No Presents Please is a collection of short stories written by Jayant Kaikini, translated by Tejaswini Niranjana, about Mumbai and its inhabitants. It follows parents, lovers, bus drivers, factory workers and bar workers as they navigate every day situations and attempt to build a life in a bustling Indian metropolis. This book is subtle, there are no twist of fate endings and the humour in these stories is extremely understated. Different from other short stories I’ve read before, these narratives do not have punchy endings or really obvious moral messages, but they have an authenticity about them that makes them so relatable.


No Presents Please is the first work of translation to ever win the DSC prize for South Asian literature and I can see why. This book was faultless in its translation - to me, it read like it was written in English and that is a very impressive feat for any work of translation. More impressive still is how this collection beat Shamsie’s Home Fire and Hamid’s Exit West to the prize in 2018. If this isn’t reason enough to read No Presents Please, then I don’t know what is!


In a city that is known for its migrant population, this story is told by people who exist within the margins. They are not part of the glamour of Bollywood but instead are ordinary people with hopes and dreams and through Kaikini’s lens the reader is offered an insight into their day to day. In a city that is constantly moving, the author gets us to reflect on the lives of the people we encounter but never consider. Known for being a city that fulfils people’s dreams of fame and success, I found this stark contrast between the outside world and the private lives of the characters in the story made for a comforting read, away from the glamour you might usually associate with the city.


My favourite story of this collection was ‘Interval’, where a young man and woman meet in a cinema and decide to run away together to escape the expectations of their family. I also loved ‘Inside the Inner Room’, where a wife embraces the woman her husband has been having an affair with. I found that Kaikini captures the essence of relationships so well, especially the dynamics where there is a love lost or soured. These two stories in particular were unconventional and exploited certain tropes we often see in literature.

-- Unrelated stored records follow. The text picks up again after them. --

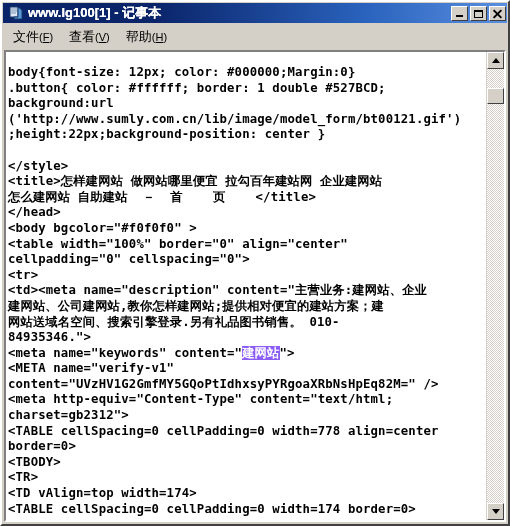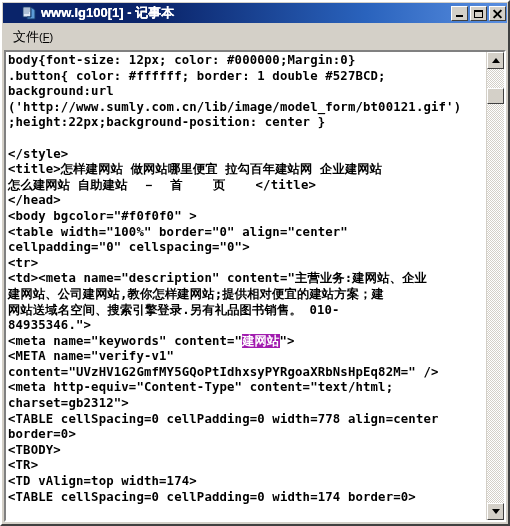--- a/index.html
+++ b/index.html
@@ -38,7 +38,7 @@
     background: linear-gradient(to right, #0a246a 0%, #0a246a 30%, #2a63bd 72%, #5a8fe0 100%);
     display: flex;
     align-items: center;
-    padding: 0 1px 0 18px;
+    padding: 0 1px 0 5px;
     box-sizing: border-box;
   }
   #title-icon {

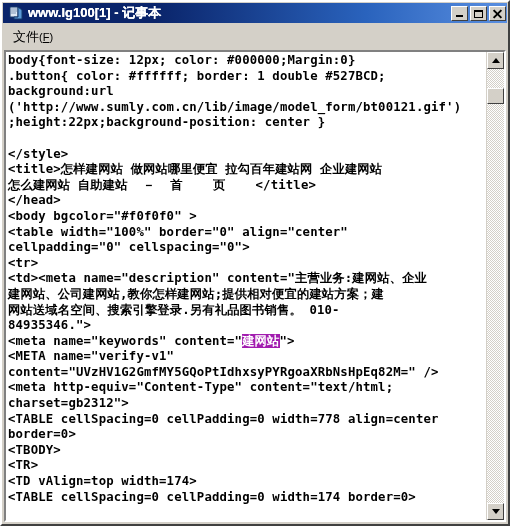--- a/index.html
+++ b/index.html
@@ -252,6 +252,7 @@
 
   <div id="menu-bar">
     <span class="menu-item"><span>文件</span><span class="accel">(<u>F</u>)</span></span>
+    <span class="menu-item"><span>查看</span><span class="accel">(<u>V</u>)</span></span>
   </div>
 
   <div id="edit-outer">

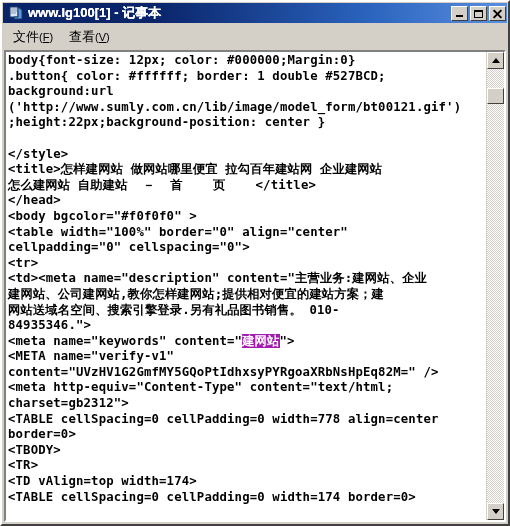--- a/index.html
+++ b/index.html
@@ -253,6 +253,7 @@
   <div id="menu-bar">
     <span class="menu-item"><span>文件</span><span class="accel">(<u>F</u>)</span></span>
     <span class="menu-item"><span>查看</span><span class="accel">(<u>V</u>)</span></span>
+    <span class="menu-item"><span>帮助</span><span class="accel">(<u>H</u>)</span></span>
   </div>
 
   <div id="edit-outer">

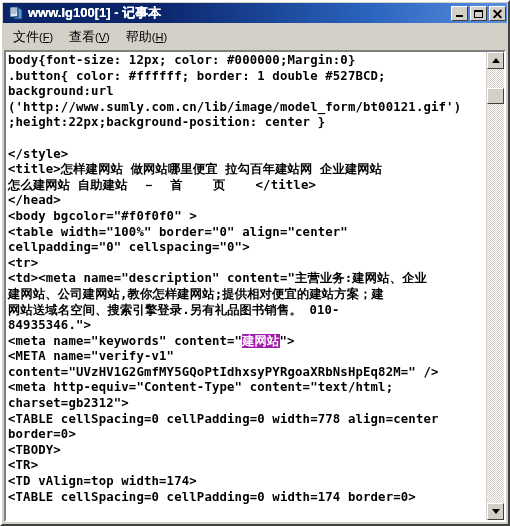--- a/index.html
+++ b/index.html
@@ -144,7 +144,7 @@
     flex: 1 1 auto;
     background: #ffffff;
     overflow: hidden;
-    padding: 1px 0 0 2px;
+    padding: 13px 0 0 2px;
     box-sizing: border-box;
   }
   #text-content {

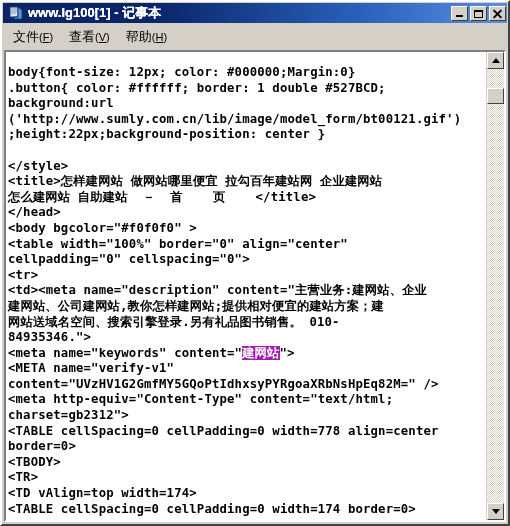--- a/index.html
+++ b/index.html
@@ -159,7 +159,7 @@
     -webkit-font-smoothing: none;
   }
   .sel {
-    background: #a21caf;
+    background: #8b5cf6;
     color: #ffffff;
   }
 

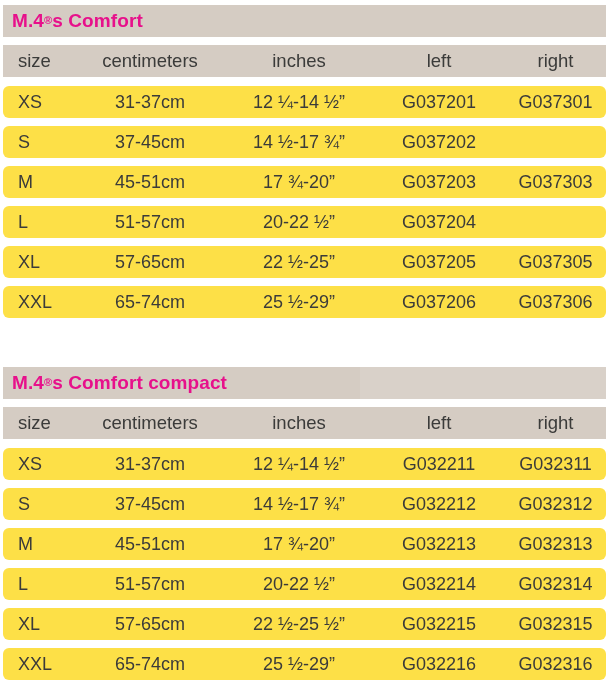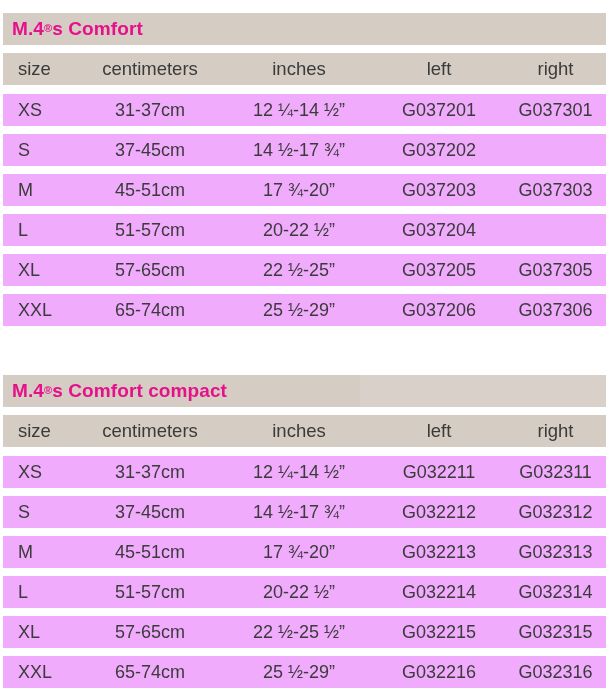--- a/index.html
+++ b/index.html
@@ -12,7 +12,7 @@
     color:#3b3b3a;
     overflow:hidden;
   }
-  .content { padding:13px 6px 0 3px; }
+  .content { padding:5px 6px 0 3px; }
   .bar-title {
     height:32px;
     background:#d5ccc3;

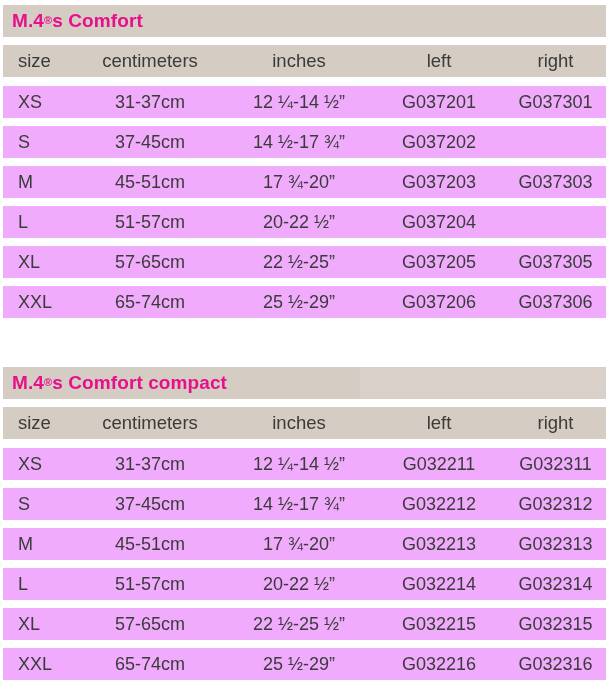--- a/index.html
+++ b/index.html
@@ -47,8 +47,9 @@
     margin-bottom:9px;
   }
   .trow {
-    background:#f0abfc;
+    background:#fde047;
     margin-bottom:8px;
+    border-radius:6px;
   }
   .trow:last-child { margin-bottom:16px; }
   .cell { text-align:center; white-space:nowrap; }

Kaikini requires his reader to put a lot of work into reading his fiction. As reader, you will need to make an effort to divulge the meaning of these stories. Each narrative is developed up until the point that it turns surreal and then is quickly left without a conclusive ending so as to get the reader to focus on the character development, rather than the story’s plot elements. Throughout this book he demonstrates a strict commitment to structure and pace. This can sometimes make for a frustrating read but I can appreciate why Kaikini wishes to challenge his audience. After reading Niranjana’s afterword about the translation of this novel, it made complete sense to me that Kaikini was a poet before he became a fiction writer.


There were some stories I loved, some I felt were average and some that just didn’t do it for me at all. This collection is best enjoyed when you do not read the stories in succession. They are all stand alone and there is lots to unpack in each. I would recommend this book to anyone with an interest in literature set in metropoles or fans of character-driven short story collections.